The idea of a young medical resident moonlighting as a back-alley doctor for criminals isn't necessarily a bad one; it could open up the typical medical procedural formula by providing two different kinds of cases to focus on. The first episode of The Mob Doctor opens that way, as Spiro's Dr. Grace Devlin deals with a criminal who's got a screwdriver wedged in his skull, and then heads over to her upscale hospital job. But the show quickly degenerates into trumped-up melodrama, as Grace clashes with a menacing mobster played by guest star Michael Rapaport, is ordered to kill one of her patients at the hospital and then makes a dangerous bargain with another mobster (William Forsythe) in order to keep her family safe.
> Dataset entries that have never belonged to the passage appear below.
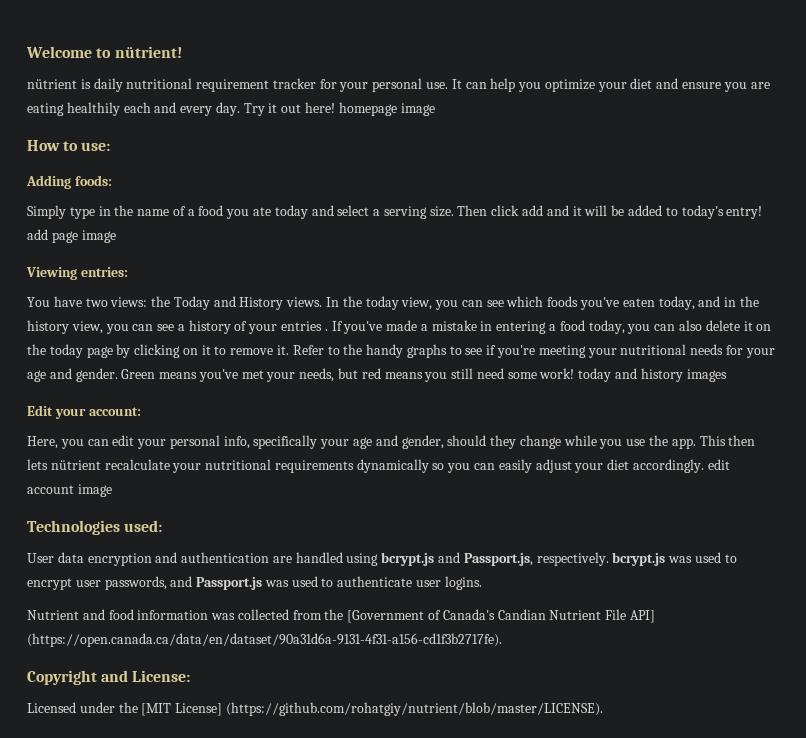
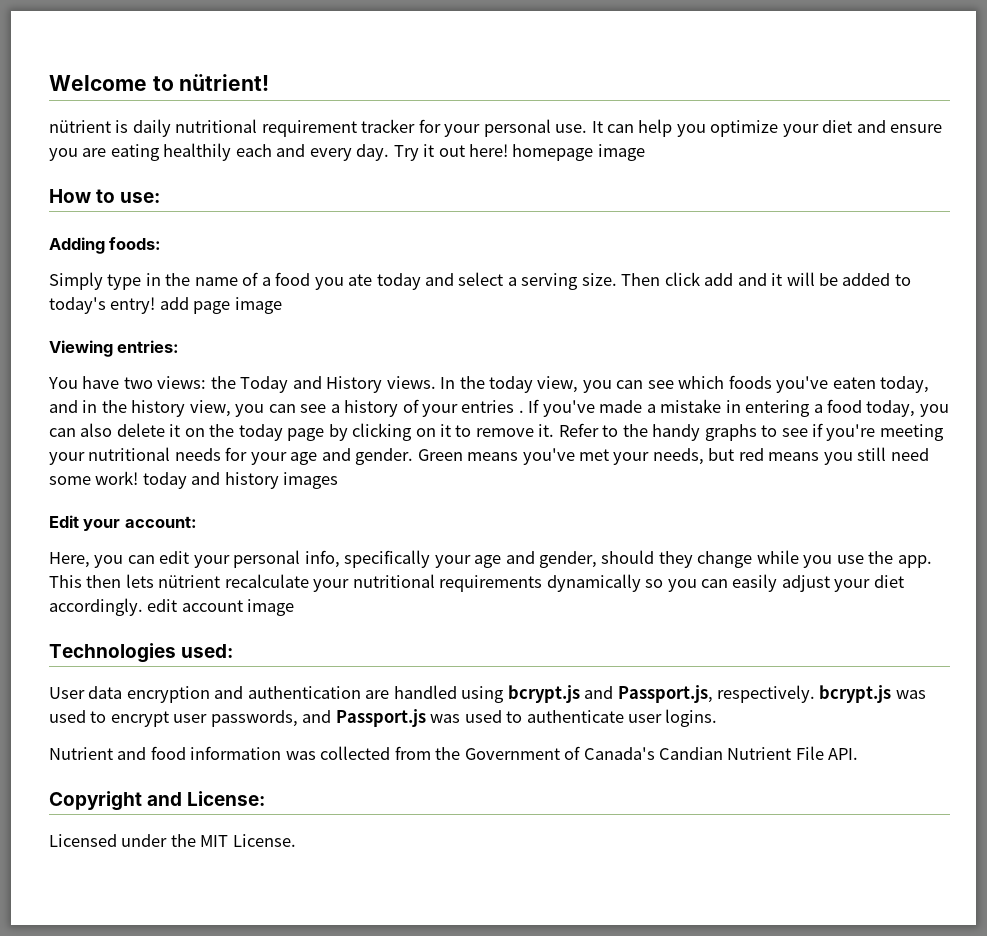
- Nutrient and food information was collected from the [Government of Canada's Candian Nutrient File API] (https://open.canada.ca/data/en/dataset/90a31d6a-9131-4f31-a156-cd1f3b2717fe).
+ Nutrient and food information was collected from the Government of Canada's Candian Nutrient File API.
- Licensed under the [MIT License] (https://github.com/rohatgiy/nutrient/blob/master/LICENSE).
+ Licensed under the MIT License.

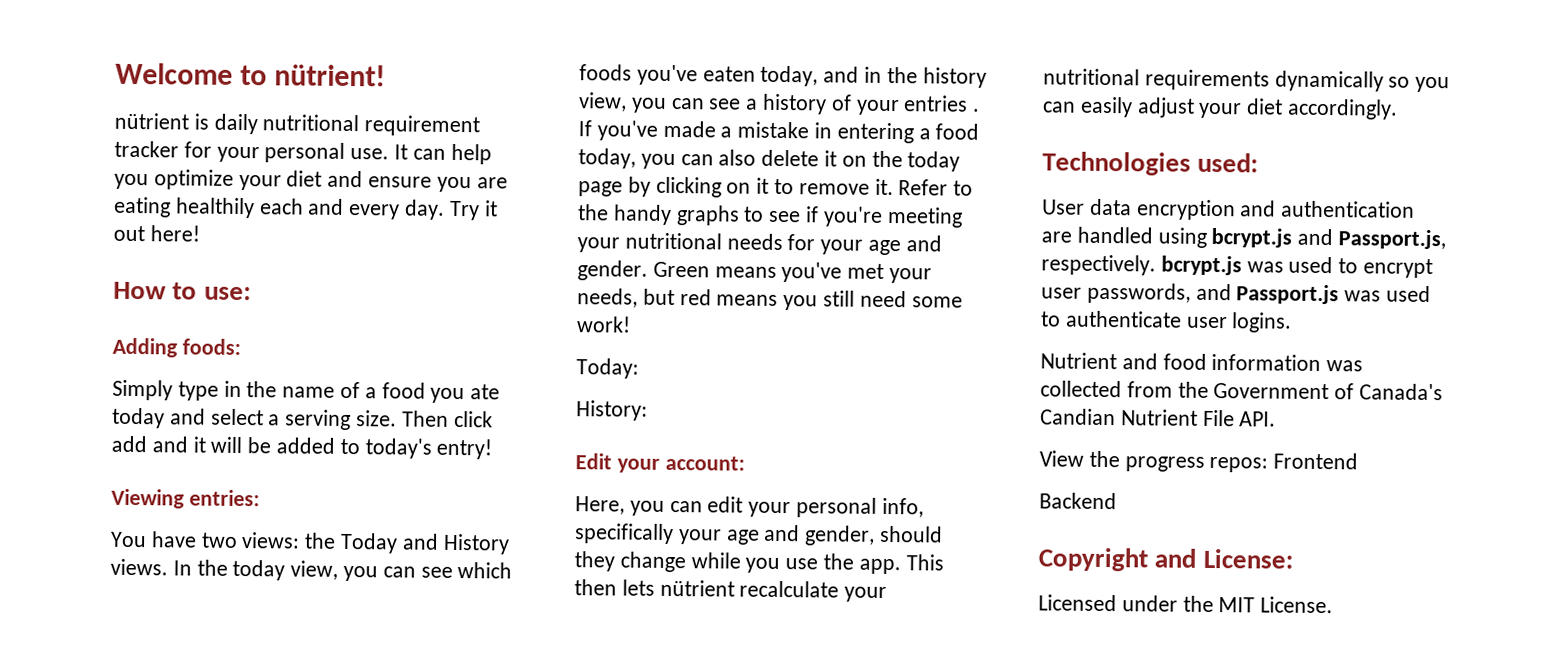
- Try it out here! homepage image
+ Try it out here!
- Then click add and it will be added to today's entry! add page image
+ Then click add and it will be added to today's entry!
- Green means you've met your needs, but red means you still need some work! today and history images
+ Green means you've met your needs, but red means you still need some work!
+ Today:
+ History:
- This then lets nütrient recalculate your nutritional requirements dynamically so you can easily adjust your diet accordingly. edit account image
+ This then lets nütrient recalculate your nutritional requirements dynamically so you can easily adjust your diet accordingly.
+ View the progress repos: Frontend
+ Backend

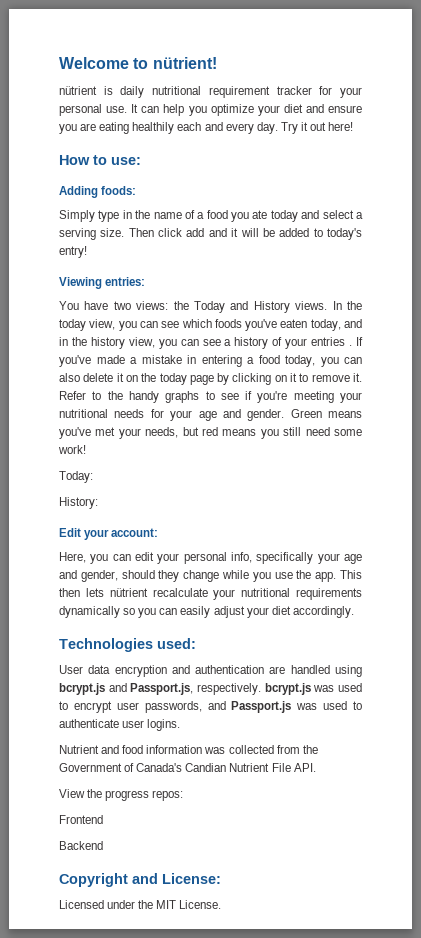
- View the progress repos: Frontend
+ View the progress repos:
+ Frontend

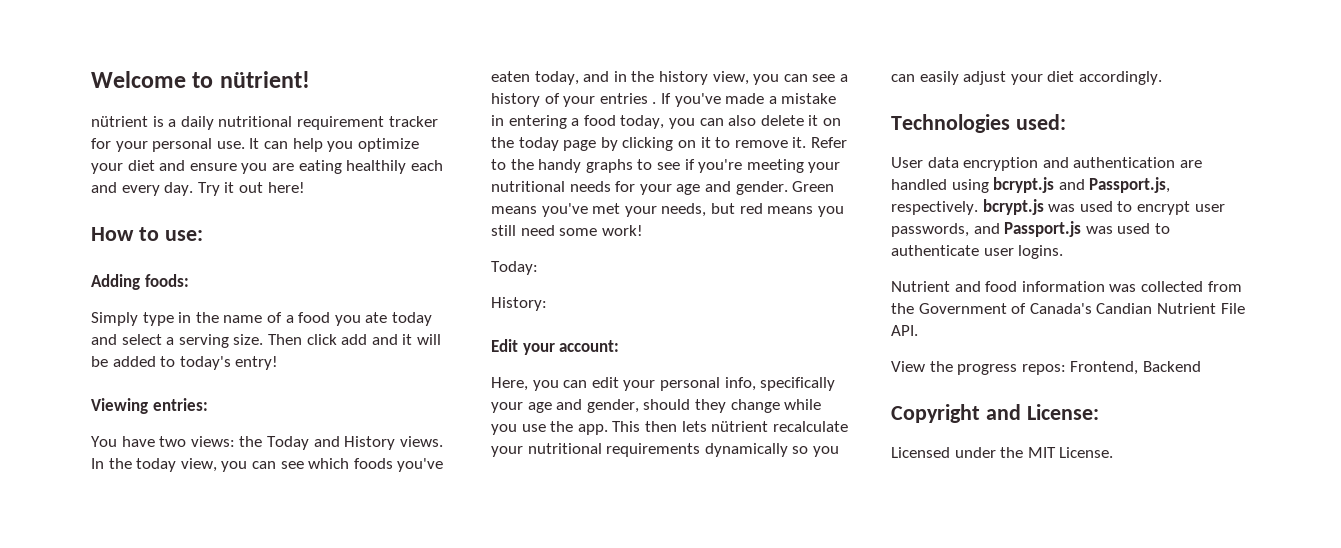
- nütrient is daily nutritional requirement tracker for your personal use.
+ nütrient is a daily nutritional requirement tracker for your personal use.
- View the progress repos:
- Frontend
- Backend
+ View the progress repos: Frontend, Backend

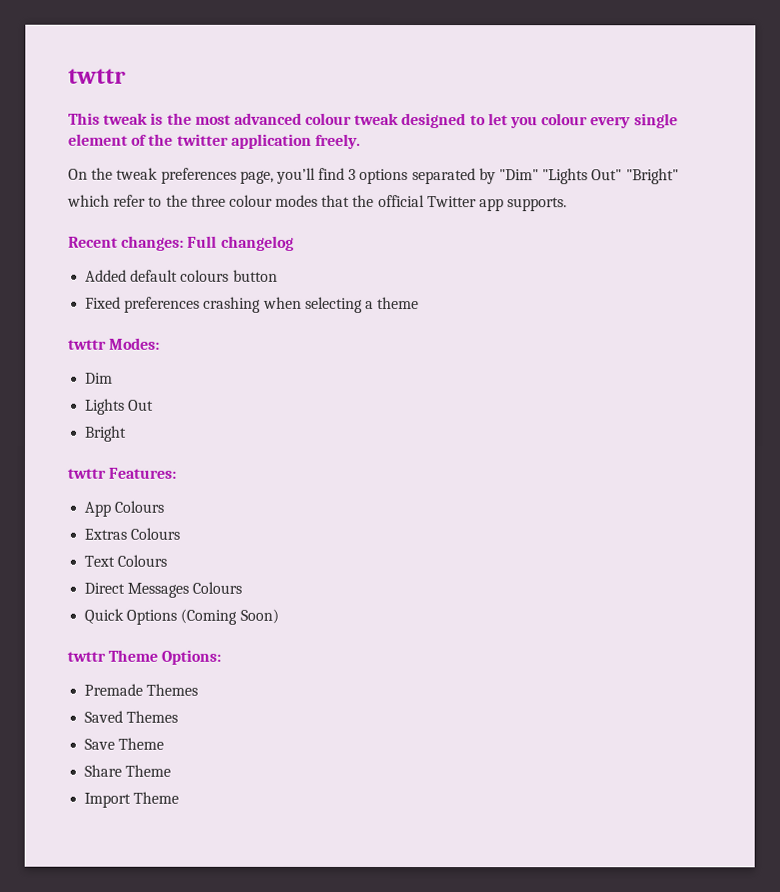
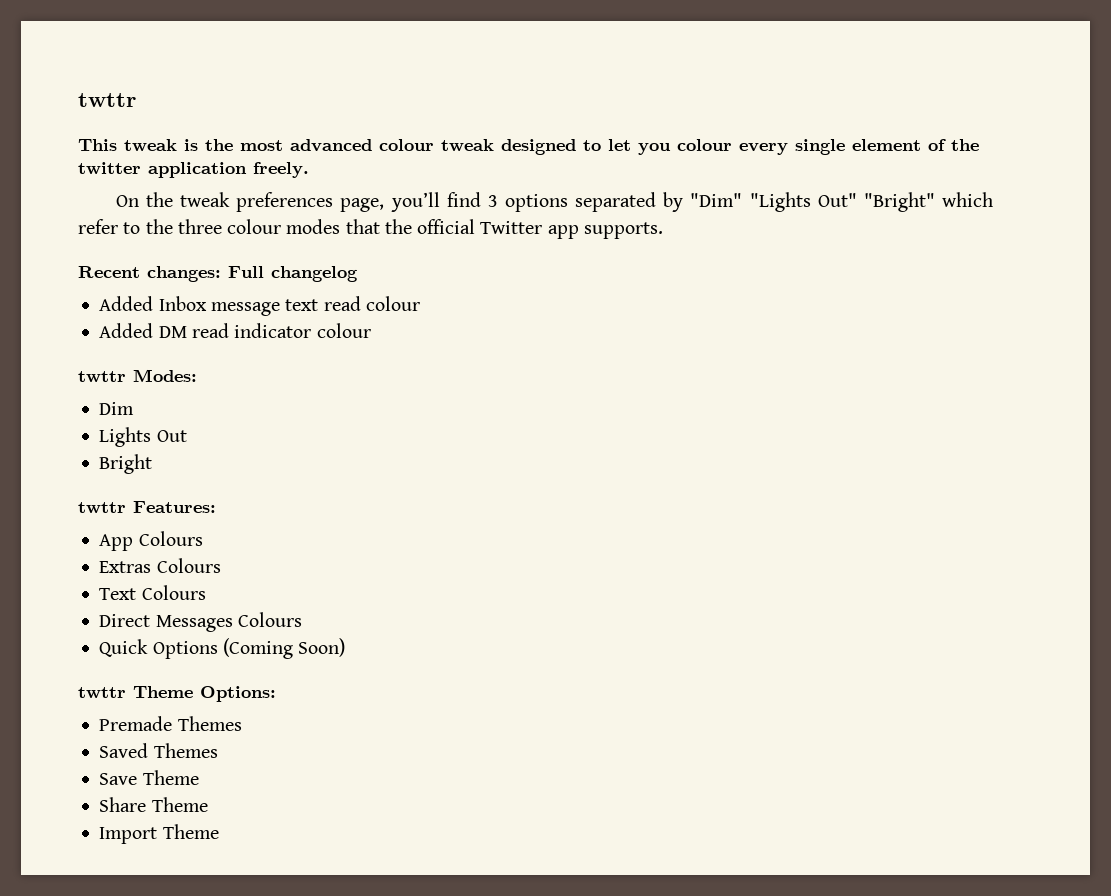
- Added default colours button
- Fixed preferences crashing when selecting a theme
+ Added Inbox message text read colour
+ Added DM read indicator colour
The producers seem to think they're making the medical version of The Sopranos, but Grace's moral dilemmas are pretty laughable, and the shocking reveal at the end of the episode is obvious and lame. A simple medical procedural with mob elements might have been unexciting, but it could at least have been sort of effective. By reaching for something more grandiose, The Mob Doctor completely falls flat.